On ressort de ces dix films bien souvent essoré pour ne pas dire pris de vertiges par tant de révélations et de mises en perspective de l’Histoire qui plus que jamais sort ici des balises dans lesquelles on aimerait l’y cantonner. Cette collection qui on l’espère continuera à s’enrichir démontre s’il était besoin que la perception de notre passé ne peut rester immuable. Qu’au contraire, en découvrir de nouvelles aspérités doit nous permettre de mieux appréhender le monde dans lequel nous vivons. Et encore plus quand celui-ci s’affranchit comme en ce moment de bon nombre des repères habituellement enseignés jusqu’ici. Ce n’est pas la moindre des qualités de ces coulisses de l’Histoire.

Les coulisses de l’Histoire (2019 / 2020)

Créée par : Olivier Wieviorka et David Korn-Brzoza
Durée : 10x52mn
Production : Arte France / Cinétévé
Premières diffusions : J – J

Une réflexion sur « Les coulisses de l’Histoire »

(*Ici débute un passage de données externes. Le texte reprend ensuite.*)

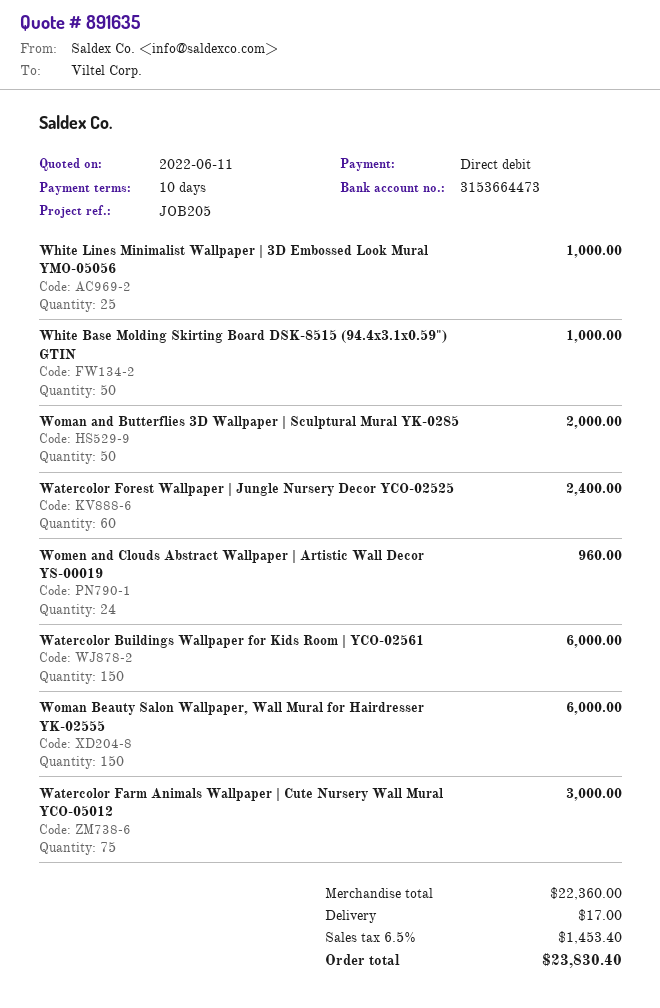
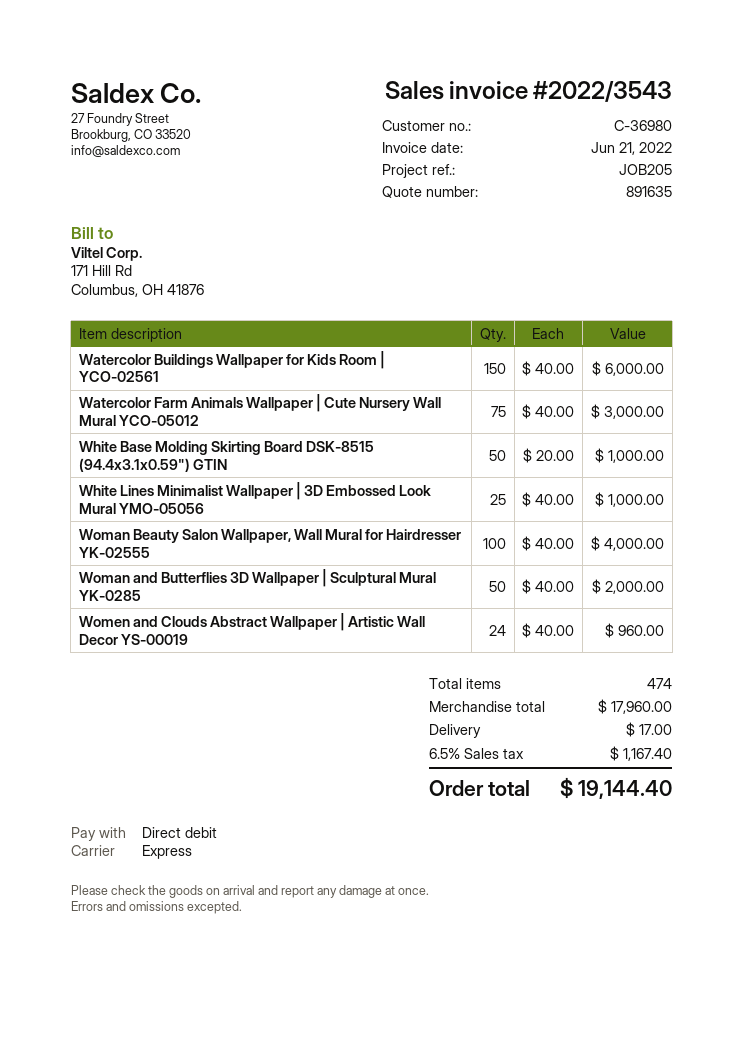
Watercolor Forest Wallpaper | Jungle Nursery Decor YCO-02525: 60 for 2400.00 -> none
Woman Beauty Salon Wallpaper, Wall Mural for Hairdresser YK-02555: 150 for 6000.00 -> 100 for 4000.00
subtotal: 22360.00 -> 17960.00
tax: 6.5% = 1453.40 -> 6.5% = 1167.40
total: 23830.40 -> 19144.40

  1. Il est de bon aujourd’hui de conspuer l’Amérique pour le largage des deux bombes, de transformer la plus ignoble barbarie Japonaise en pauvre victime. Pourtant si l’on réfléchit : « sans que pour autant les États-Unis n’aient exprimé le moindre regret sur un fait historique dont on peut légitiment (sic !!!!) se poser la question aujourd’hui de son utilité militaire alors qu’il aura coûté la vie à plus de 100 000 civils en quelques minutes et 40 000 de plus dans les jours et mois qui ont suivis. » D’ignorer les 300 000 civils innocents de Nankin, assassinés par les Japonais, des milliers de prisonniers de guerre mort dans la construction du train ainsi que les milliers de morts civils forcés de travailler sur cette ligne, tous mort atrocement. D’ignorer la section 731 où fut pratiqué d’ignobles essai sur des cobayes humains, préparation à la chirurgie de guerre ou de braves médecins Japonais découpèrent vivant des cobayes humains, braves gens en effet ! Les Japonais tuèrent environ 11 millions de personnes en Asie, en prévision de l’invasion de l’archipel ils armèrent jusqu’aux enfants de couteaux au bout de lance de bambous pour défendre l’empereur. De tous les camps de prisonniers où mourra dans d’atroce condition nombre de prisonniers, battus sauvagement du matin au soir. Oui, tout cela infime réalité des atrocités et des cruautés que ces braves gens infligèrent à l’Asie, ce que les gouvernements successifs Japonais s’excuseront du bout des lèvres… Il est de bon ton aujourd’hui, assis confortablement dans son canapé en sirotant un petit digestif de disserter sur l’opportunité de la bombe, alors qu’à l’époques des hordes de kamikazes s’écrasaient sur les bateaux des Américains ! Aller, un petit effort et on va les plaindre, comme un jour on finira par plaindre ces pauvres nazis de leur avoir envoyé quelques bombes sur la tronche !! Ces phrases (citées) sont honteuses, l’Amérique attaqué sauvagement à Pearl Harbor où plus de trois mille mort (au moins) devrait s’excuser d’avoir employé les armes qu’elle avait à sa disposition pour vaincre ? Inversons les rôles, les Japonais se seraient-ils excusés d’avoir employé les armes qu’ils auraient eu pour vaincre ? Certes non.